*** Opening Dataset excerpts ***

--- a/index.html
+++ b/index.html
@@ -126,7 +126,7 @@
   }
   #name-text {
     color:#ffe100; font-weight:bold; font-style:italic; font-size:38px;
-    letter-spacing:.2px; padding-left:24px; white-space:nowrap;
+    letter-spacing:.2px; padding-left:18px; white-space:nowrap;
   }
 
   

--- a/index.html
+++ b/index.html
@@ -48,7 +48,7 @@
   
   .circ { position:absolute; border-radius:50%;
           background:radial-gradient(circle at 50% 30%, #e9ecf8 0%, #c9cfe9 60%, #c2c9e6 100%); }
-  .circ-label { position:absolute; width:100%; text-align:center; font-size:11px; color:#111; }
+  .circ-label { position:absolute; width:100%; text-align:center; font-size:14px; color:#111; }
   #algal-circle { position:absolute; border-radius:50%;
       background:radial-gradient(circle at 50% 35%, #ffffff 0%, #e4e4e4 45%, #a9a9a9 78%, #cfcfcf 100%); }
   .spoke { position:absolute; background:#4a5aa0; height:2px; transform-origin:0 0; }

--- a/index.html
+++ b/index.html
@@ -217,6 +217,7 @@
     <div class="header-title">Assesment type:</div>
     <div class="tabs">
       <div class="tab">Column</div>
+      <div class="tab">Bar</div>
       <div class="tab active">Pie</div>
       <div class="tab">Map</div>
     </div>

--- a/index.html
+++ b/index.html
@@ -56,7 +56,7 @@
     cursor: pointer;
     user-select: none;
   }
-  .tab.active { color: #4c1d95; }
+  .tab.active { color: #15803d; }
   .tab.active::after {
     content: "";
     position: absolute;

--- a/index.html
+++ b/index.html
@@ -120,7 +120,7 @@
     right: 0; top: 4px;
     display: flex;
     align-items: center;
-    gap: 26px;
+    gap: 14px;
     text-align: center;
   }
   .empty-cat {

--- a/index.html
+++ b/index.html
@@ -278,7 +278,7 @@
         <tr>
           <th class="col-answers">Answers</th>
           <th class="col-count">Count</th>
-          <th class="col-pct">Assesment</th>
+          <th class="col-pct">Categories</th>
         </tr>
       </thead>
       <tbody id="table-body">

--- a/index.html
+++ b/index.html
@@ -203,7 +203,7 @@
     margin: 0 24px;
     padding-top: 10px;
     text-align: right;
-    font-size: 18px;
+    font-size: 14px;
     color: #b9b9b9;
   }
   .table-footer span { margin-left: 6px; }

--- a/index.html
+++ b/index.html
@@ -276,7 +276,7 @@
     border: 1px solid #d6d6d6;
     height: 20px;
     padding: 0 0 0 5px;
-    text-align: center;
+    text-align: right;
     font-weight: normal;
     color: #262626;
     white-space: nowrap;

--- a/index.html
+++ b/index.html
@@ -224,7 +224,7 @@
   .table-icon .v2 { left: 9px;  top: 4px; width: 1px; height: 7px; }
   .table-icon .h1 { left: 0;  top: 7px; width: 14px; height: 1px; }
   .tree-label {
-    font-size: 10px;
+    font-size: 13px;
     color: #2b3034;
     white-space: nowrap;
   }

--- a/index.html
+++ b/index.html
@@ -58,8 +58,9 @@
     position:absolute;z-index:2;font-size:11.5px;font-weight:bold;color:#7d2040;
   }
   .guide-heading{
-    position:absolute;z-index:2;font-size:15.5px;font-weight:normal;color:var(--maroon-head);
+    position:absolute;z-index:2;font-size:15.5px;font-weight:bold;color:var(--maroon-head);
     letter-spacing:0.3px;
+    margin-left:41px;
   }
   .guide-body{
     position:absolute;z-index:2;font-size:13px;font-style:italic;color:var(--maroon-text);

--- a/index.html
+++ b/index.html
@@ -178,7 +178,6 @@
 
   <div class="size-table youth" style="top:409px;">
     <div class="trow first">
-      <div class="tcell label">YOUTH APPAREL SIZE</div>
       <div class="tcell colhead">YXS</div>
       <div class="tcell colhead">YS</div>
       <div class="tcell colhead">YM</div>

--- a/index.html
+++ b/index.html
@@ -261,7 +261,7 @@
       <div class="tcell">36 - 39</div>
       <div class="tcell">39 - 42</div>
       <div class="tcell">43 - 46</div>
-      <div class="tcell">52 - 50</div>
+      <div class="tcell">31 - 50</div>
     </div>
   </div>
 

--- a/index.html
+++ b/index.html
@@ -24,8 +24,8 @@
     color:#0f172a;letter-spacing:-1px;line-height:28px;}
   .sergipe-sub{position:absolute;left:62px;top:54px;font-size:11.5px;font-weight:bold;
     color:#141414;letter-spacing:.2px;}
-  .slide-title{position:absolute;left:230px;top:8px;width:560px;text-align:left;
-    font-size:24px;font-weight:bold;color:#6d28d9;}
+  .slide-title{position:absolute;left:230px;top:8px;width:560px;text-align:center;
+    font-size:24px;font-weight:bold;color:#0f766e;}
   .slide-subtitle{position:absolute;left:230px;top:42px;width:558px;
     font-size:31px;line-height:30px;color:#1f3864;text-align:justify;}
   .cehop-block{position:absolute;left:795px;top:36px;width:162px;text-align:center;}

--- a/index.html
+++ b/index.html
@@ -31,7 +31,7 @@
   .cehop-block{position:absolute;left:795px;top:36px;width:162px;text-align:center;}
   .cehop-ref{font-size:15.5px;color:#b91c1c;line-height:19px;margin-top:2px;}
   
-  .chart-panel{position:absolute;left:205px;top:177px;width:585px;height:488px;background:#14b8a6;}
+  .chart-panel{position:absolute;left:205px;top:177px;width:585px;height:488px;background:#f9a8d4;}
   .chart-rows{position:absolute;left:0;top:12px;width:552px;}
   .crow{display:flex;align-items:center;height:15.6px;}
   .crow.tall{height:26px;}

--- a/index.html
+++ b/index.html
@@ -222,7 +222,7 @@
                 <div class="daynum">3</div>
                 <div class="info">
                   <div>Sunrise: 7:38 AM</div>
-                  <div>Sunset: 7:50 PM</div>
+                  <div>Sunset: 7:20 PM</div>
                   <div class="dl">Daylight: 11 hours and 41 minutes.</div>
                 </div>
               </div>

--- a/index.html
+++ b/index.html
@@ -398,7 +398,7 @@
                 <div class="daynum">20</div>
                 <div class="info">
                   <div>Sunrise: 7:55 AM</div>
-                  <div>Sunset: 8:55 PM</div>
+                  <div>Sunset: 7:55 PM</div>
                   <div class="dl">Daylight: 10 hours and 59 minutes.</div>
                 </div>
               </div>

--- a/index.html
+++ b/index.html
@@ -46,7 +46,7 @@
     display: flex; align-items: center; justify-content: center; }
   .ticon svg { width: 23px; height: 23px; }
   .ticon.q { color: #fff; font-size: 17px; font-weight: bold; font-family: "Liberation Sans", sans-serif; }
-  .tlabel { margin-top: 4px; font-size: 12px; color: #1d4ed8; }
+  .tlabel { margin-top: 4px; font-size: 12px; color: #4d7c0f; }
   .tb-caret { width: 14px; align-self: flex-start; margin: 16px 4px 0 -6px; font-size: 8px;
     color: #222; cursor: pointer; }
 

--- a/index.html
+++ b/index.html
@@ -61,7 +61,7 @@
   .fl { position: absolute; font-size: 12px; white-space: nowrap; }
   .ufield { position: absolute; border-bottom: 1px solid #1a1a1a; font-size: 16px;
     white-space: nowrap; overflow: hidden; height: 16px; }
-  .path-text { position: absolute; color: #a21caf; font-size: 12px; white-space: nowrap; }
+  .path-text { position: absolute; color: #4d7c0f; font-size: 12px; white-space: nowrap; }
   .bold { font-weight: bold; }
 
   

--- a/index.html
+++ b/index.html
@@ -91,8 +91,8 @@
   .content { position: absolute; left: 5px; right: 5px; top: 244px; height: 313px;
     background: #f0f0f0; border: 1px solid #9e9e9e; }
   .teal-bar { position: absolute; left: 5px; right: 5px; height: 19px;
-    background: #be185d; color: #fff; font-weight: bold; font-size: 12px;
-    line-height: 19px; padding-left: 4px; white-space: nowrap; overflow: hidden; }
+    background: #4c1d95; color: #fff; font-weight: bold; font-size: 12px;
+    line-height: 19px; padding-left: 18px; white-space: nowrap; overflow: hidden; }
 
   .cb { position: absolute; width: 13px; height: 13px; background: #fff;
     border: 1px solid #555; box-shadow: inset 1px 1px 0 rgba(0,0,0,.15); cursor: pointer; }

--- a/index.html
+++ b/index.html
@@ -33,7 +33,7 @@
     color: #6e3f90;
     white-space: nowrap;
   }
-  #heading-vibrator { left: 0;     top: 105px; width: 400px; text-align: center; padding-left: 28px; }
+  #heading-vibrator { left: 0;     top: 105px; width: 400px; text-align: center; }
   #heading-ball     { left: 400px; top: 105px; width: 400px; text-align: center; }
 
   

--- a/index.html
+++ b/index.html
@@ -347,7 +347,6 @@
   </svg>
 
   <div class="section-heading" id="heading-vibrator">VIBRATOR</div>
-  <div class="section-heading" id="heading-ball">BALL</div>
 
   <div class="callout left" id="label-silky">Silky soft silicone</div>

*** Closing Dataset excerpts ***

> **Your assignment**
Copy out the range of lines above starting at the line with "-224,7 +224,7 @@" and ending at the line with "-58,8 +58,9 @@", exactly and including both.

> **Answer to this exercise**
@@ -224,7 +224,7 @@
   .table-icon .v2 { left: 9px;  top: 4px; width: 1px; height: 7px; }
   .table-icon .h1 { left: 0;  top: 7px; width: 14px; height: 1px; }
   .tree-label {
-    font-size: 10px;
+    font-size: 13px;
     color: #2b3034;
     white-space: nowrap;
   }

--- a/index.html
+++ b/index.html
@@ -58,8 +58,9 @@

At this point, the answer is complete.